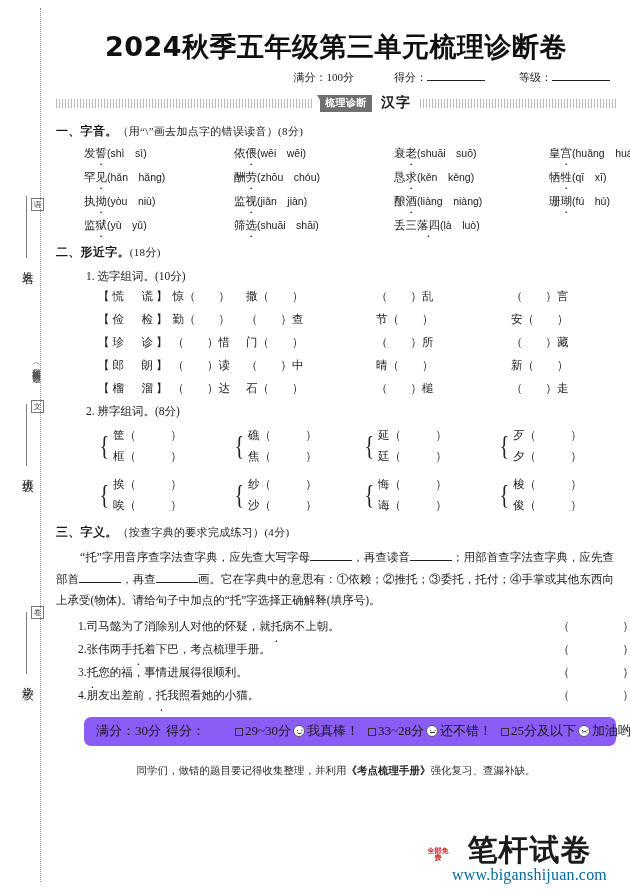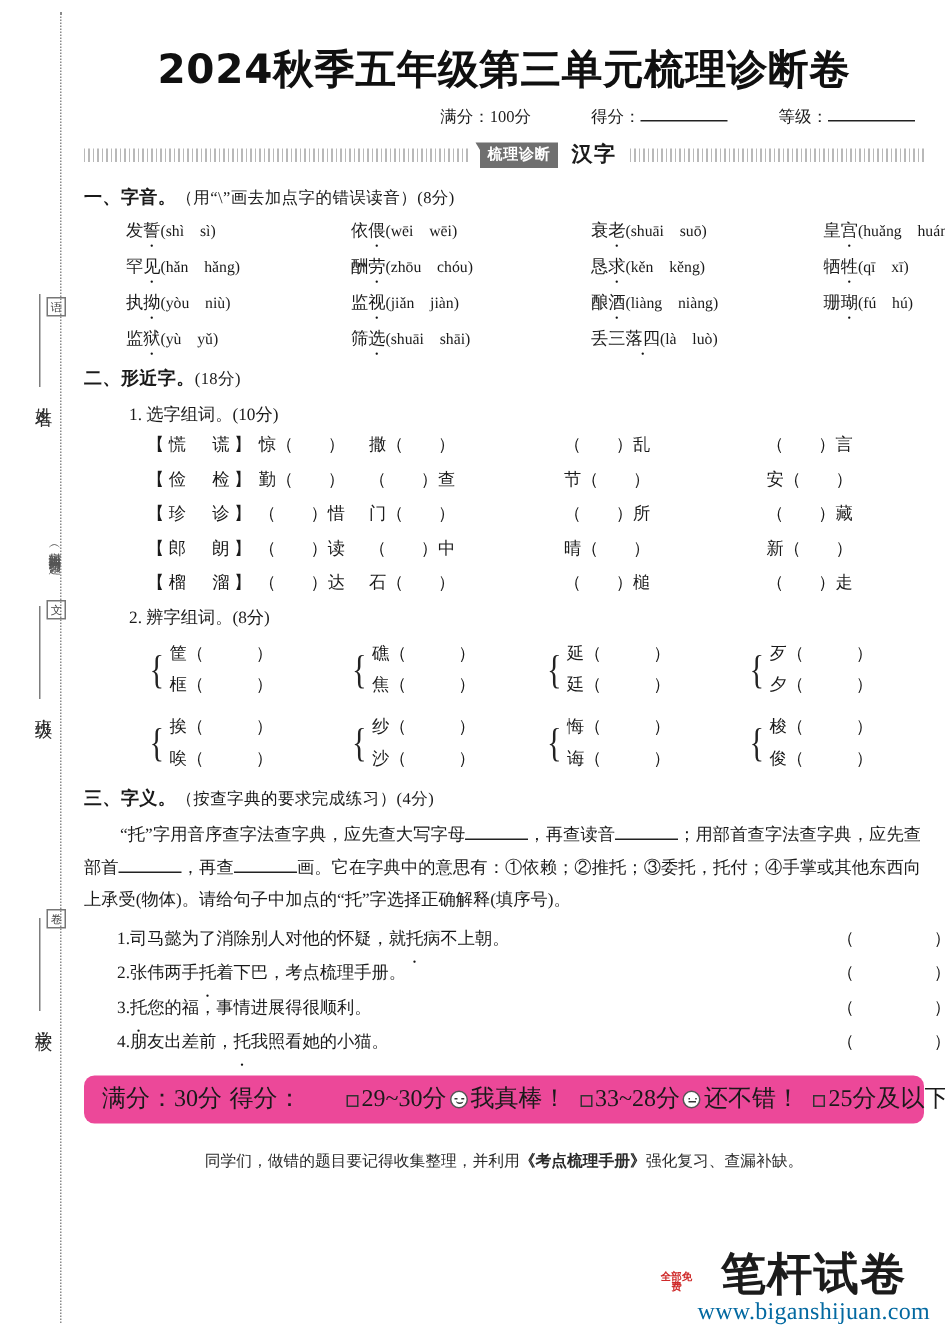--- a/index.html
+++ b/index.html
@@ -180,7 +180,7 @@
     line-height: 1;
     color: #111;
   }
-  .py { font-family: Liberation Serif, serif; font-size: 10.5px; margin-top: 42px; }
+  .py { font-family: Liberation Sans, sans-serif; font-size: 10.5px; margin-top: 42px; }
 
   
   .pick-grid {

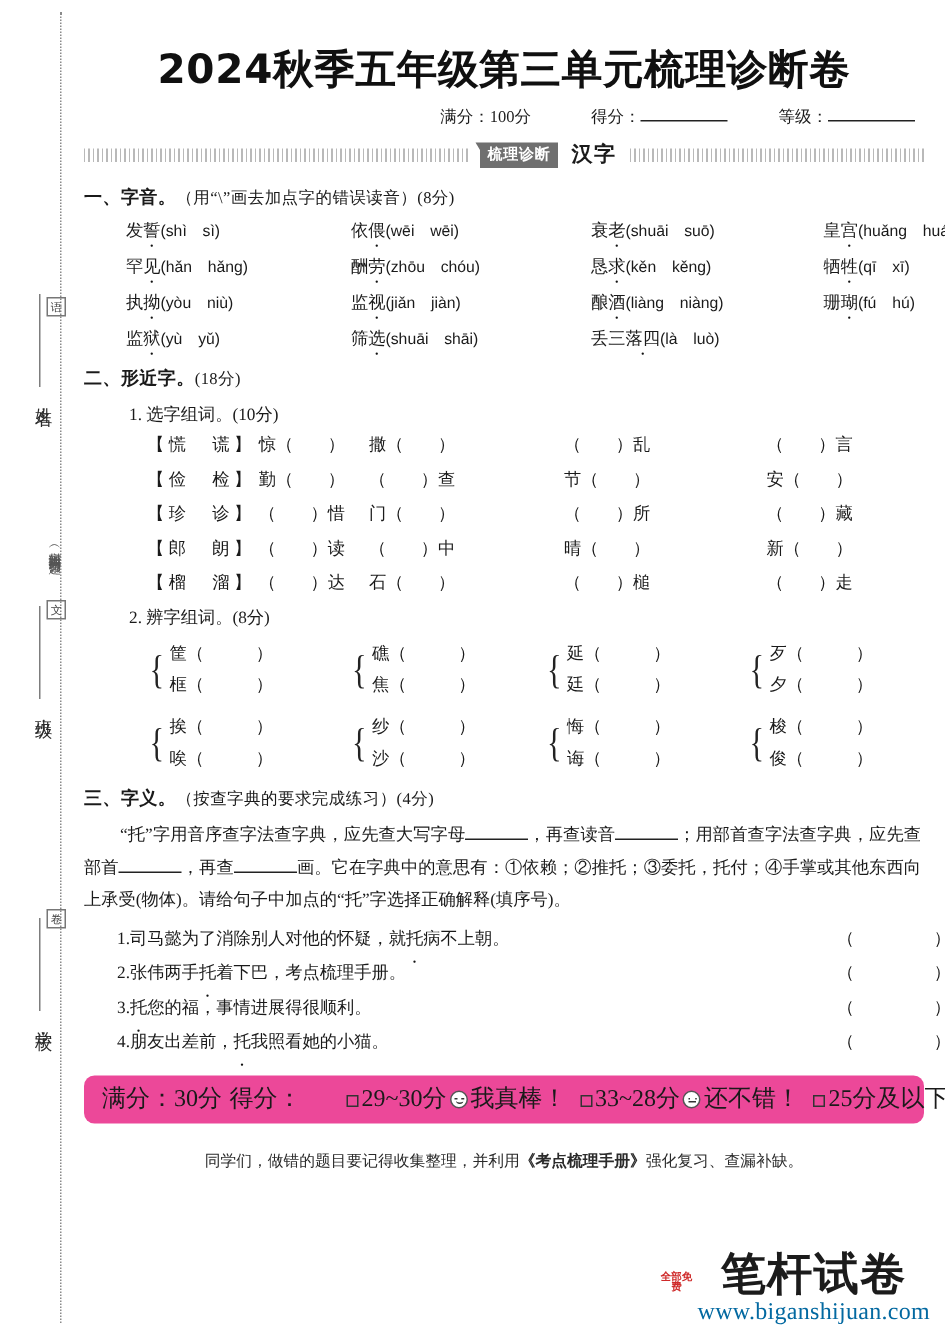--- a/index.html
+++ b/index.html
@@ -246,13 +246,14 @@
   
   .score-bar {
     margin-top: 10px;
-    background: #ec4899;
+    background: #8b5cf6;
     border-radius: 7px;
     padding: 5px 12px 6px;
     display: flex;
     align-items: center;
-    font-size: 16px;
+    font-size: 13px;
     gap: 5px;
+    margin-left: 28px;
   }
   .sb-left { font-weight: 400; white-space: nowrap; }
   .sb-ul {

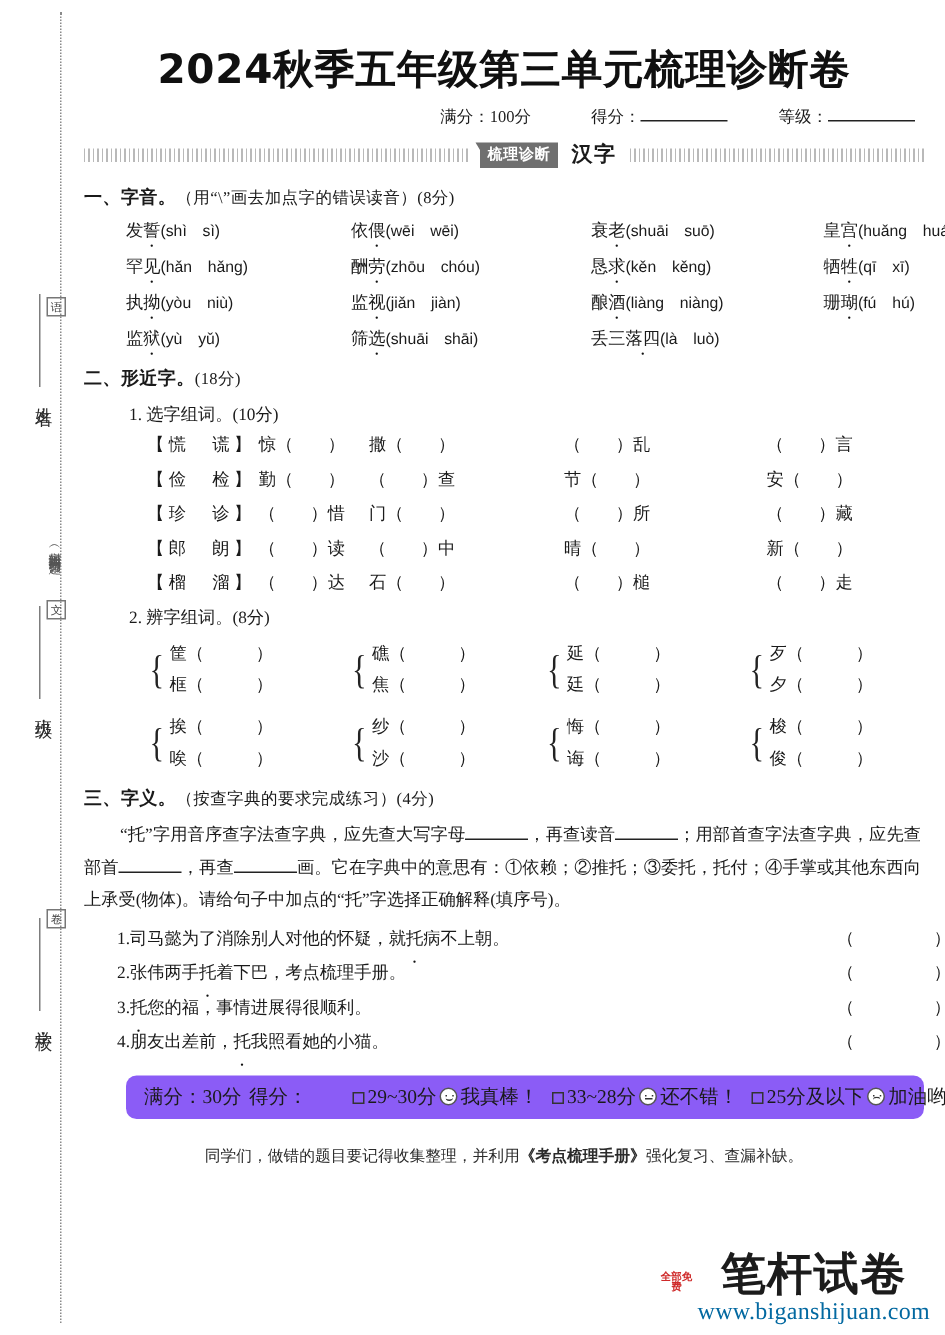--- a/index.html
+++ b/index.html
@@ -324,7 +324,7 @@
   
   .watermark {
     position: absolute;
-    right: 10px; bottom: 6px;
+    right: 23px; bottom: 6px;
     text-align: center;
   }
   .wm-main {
____
- To do -
What lines above mention "bottom"? Copy each one.

- Answer section -
-    right: 10px; bottom: 6px;
+    right: 23px; bottom: 6px;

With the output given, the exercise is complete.